Statistical inference with bootstrap

Exercise 4

Author

Iain R. Moodie

Published

March 27, 2026

Get RStudio setup

Each time we start a new exercise, you should:

~~Make a new folder in your course folder for the exercise (e.g. biob11/exercise_4).~~ Since we will continue working in the file from Exercise 3, you should keep working in the document initially.
Open RStudio
- If you haven’t closed RStudio since the last exercise, I recommend you do so and then re-open it. If it asks if you want to save your R Session data, choose no.
Set your working directory by going to Session -> Set working directory -> Choose directory, then navigate to the folder for this exercise.
~~Create a new Rmarkdown document (File -> New file -> R markdown..). Give it a clear title.~~ Open the Rmarkdown document you made in exercise 3 (the .Rmd file, not the .html file)

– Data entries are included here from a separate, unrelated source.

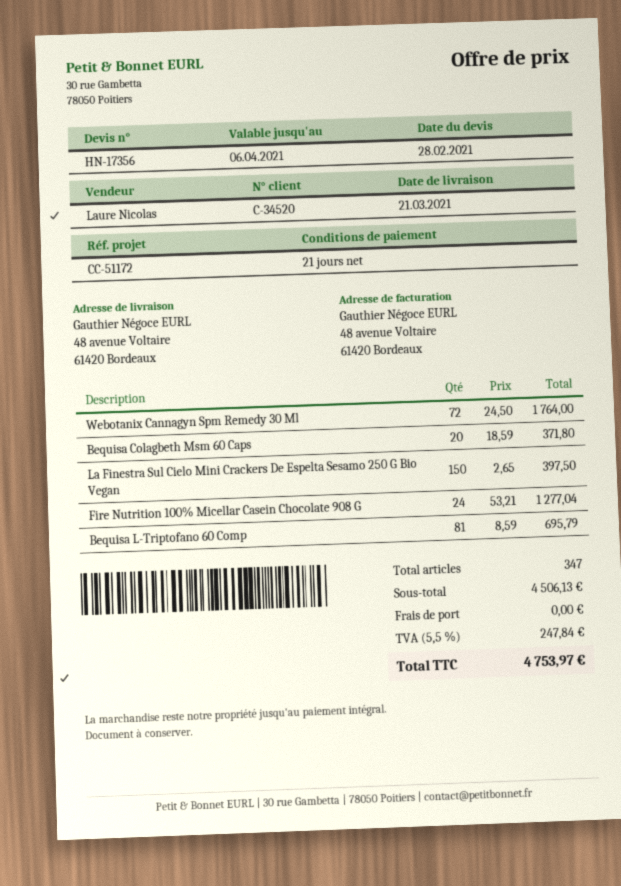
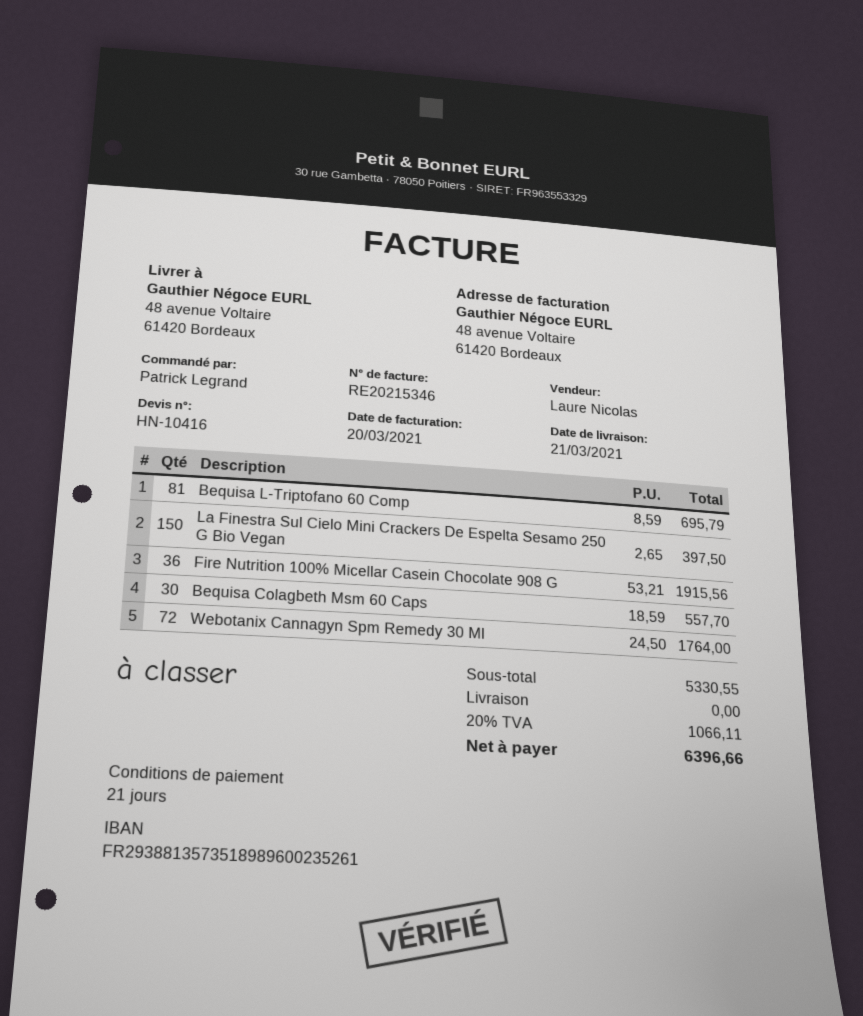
quote number: HN-17356 -> HN-10416
Bequisa Colagbeth Msm 60 Caps: 20 x 18.59 = 371.80 -> 30 x 18.59 = 557.70
Fire Nutrition 100% Micellar Casein Chocolate 908 G: 24 x 53.21 = 1277.04 -> 36 x 53.21 = 1915.56
subtotal: 4506.13 -> 5330.55
tax: 5.5% = 247.84 -> 20% = 1066.11
total: 4753.97 -> 6396.66

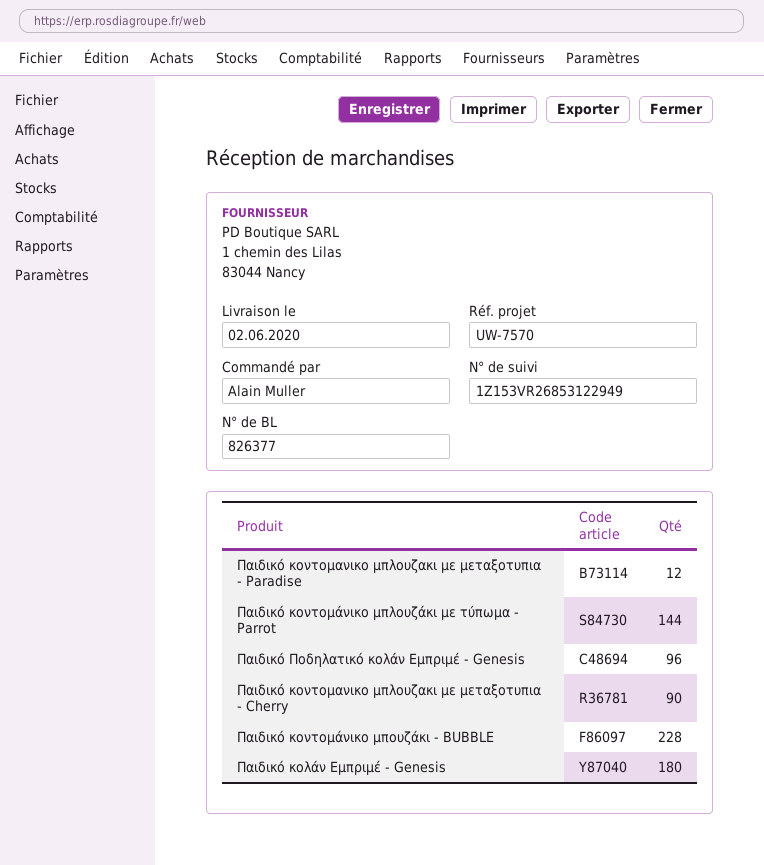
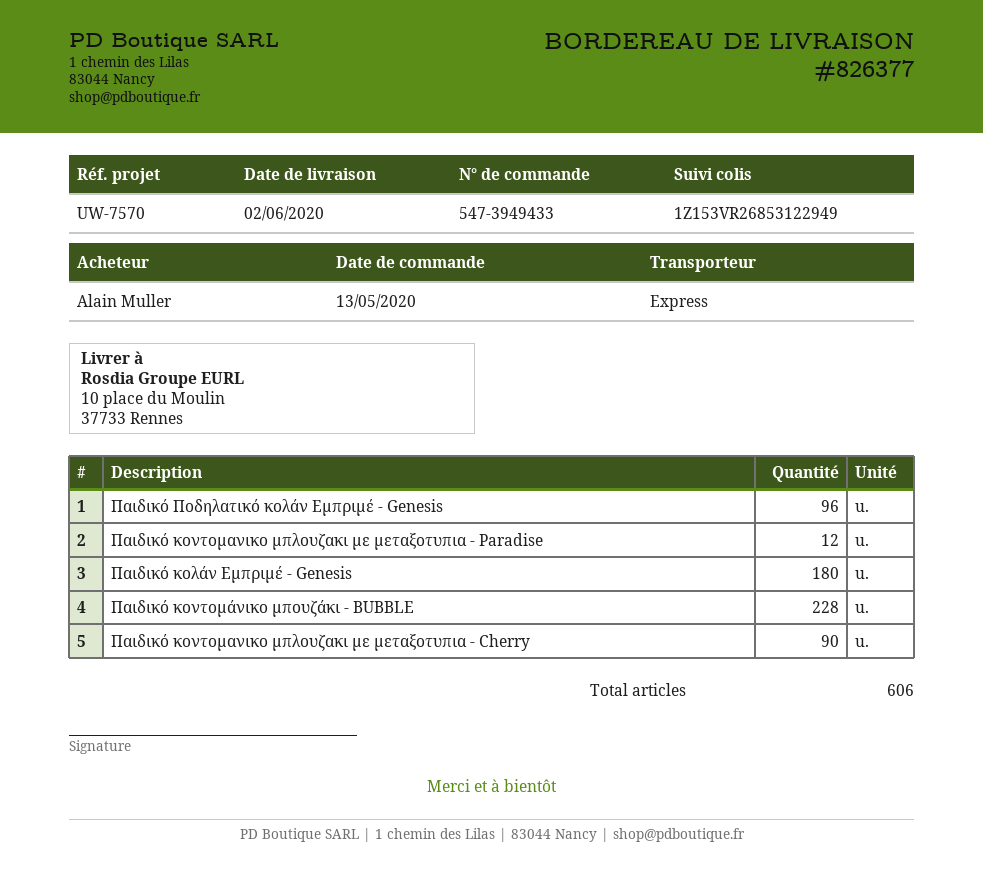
Παιδικό κοντομάνικο μπλουζάκι με τύπωμα - Parrot: 144 -> none

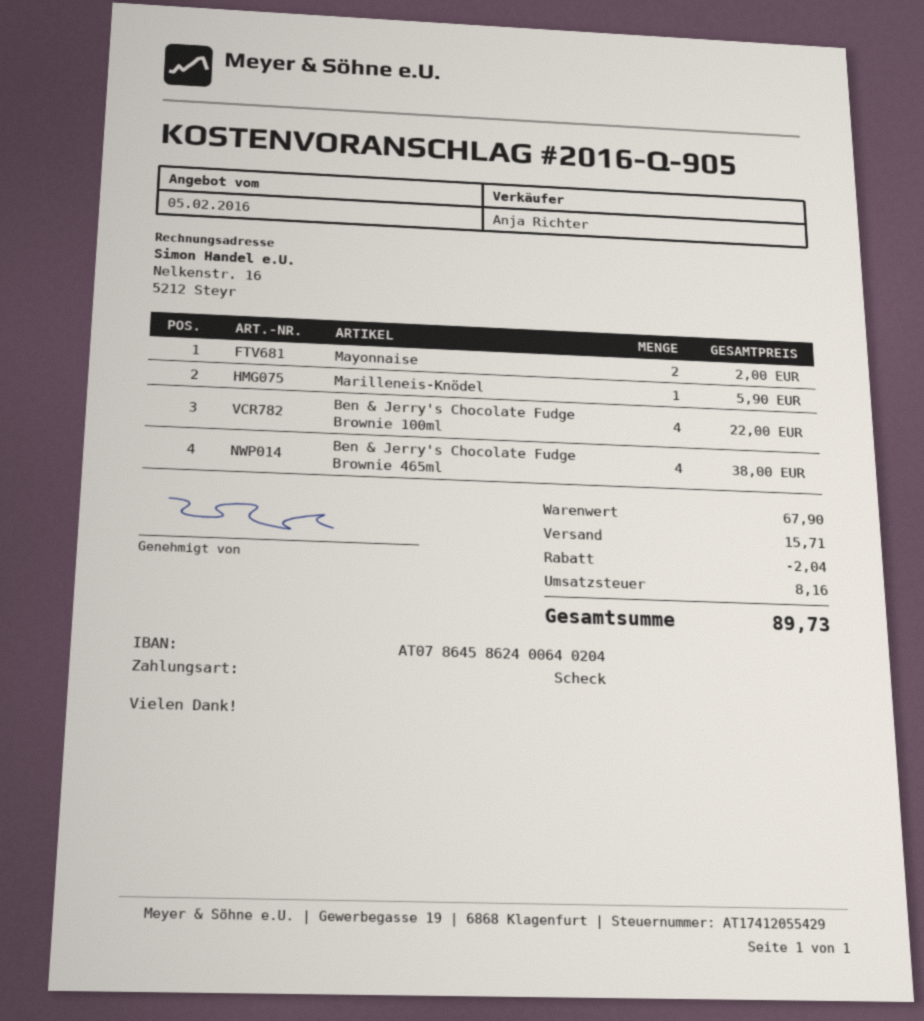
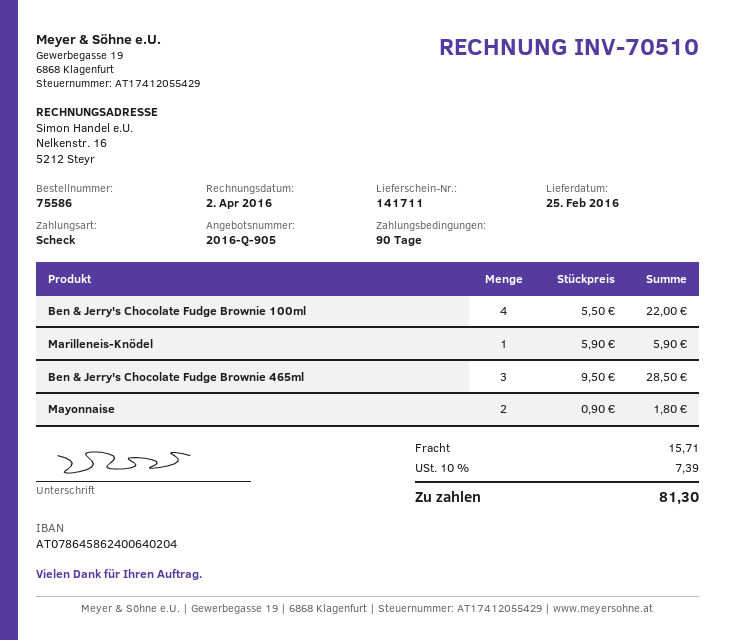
Mayonnaise: 2 for 2.00 -> 2 for 1.80
Ben & Jerry's Chocolate Fudge Brownie 465ml: 4 for 38.00 -> 3 for 28.50
discount: 2.04 -> none
tax: 8.16 -> 7.39
total: 89.73 -> 81.30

You are now ready to start.

Peer review

To help you remember what you did in the last exercise, and to help you learn from each other, we will start today by reviewing our code from Exercise 3.

✅ Task

Sit in pairs or small groups (you need to be able to see each others screens). It might be a good idea to sit with people who you didn’t work with during the original exercise, but I won’t police this.

Work your way through your documents together. Compare approaches and reasoning for data cleaning, which plots you made and why, and how you answered the question at the end of the analysis.

If you find mistakes along the way, or you think one approach is better than another, help each other update their code so it runs as desired.

Tephritis phenotype II

Getting setup

In the last exericse, we will used only the tidyverse package. In this exercise, we are going to use one additional packaged called infer.

✅ Task

At the top of your document (but below the YAML frontmatter), make sure you load both the tidyverse and the infer package.
Run all the code cells in your document so that the data and its cleaned version have been loaded into R.

Average ovipositor

In this exercise, we are going to calculate a 95% confidence interval around a sample statistic using a bootstrap approach:

The highlighted words in this diagram match with the functions you need to use to make your `infer` inference pipelines.

Let’s start with a simple question:

What is the average ovipositor length of Tephritis conura?

✅ Task

Make a new heading, called “Bootstrap analysis”. Write answers to the following questions underneath:

What populations (statistical use of the word) are you trying to make inferences about? How broad do you think we can be?
How many samples¹ do we have?
What sample statistic should we use? Why is it approriate?
What information will a confidence interval provide us with?

Data

✅ Task

In a new code cell, create a new dataset called ovi_data from your clean_data that only contains females, and has all rows where ovipositor_length_mm was missing removed.

Plot

✅ Task

In a new code cell, create a plot that shows the distribution of ovipositor_length_mm in the new ovi_data dataset. What sort of plot is more appropriate here?
Is this distribution a sample distribution or a sampling² distribution? Write a short definition of each in your document.

Observed sample statistic

While you already have a way to calculate statistics using summarise(), we will avoid this when performing statistical inferences. Save summarise() for making pivot tables. To calcualte our observed statistic, we are going to use the infer package.

To use infer to calculate an observed statistic, we write:

4observed_ovi <-
1  ovi_data |>
2  specify(response = ______) |>
3  calculate(stat = "______")

5observed_ovi

1: Using the dataset we just made, we pipe |> it into the next line.
2: We specify() which columns we are interested in. In this case, since there’s no explanatory variables, we just have a response.
3: We calculate() our chosen sample statistic. Try to use the infer website or the helpfile for the calculate() function (write ?calculate in your console) to figure out for yourself what you should write here.
4: We assign this to a new object called observed_ovi.
5: We write the name of the object so that its contents (a 1x1 dataframe) get printed into our document.

✅ Task

In a new code cell, use the code above to calculate your desired sample statistic.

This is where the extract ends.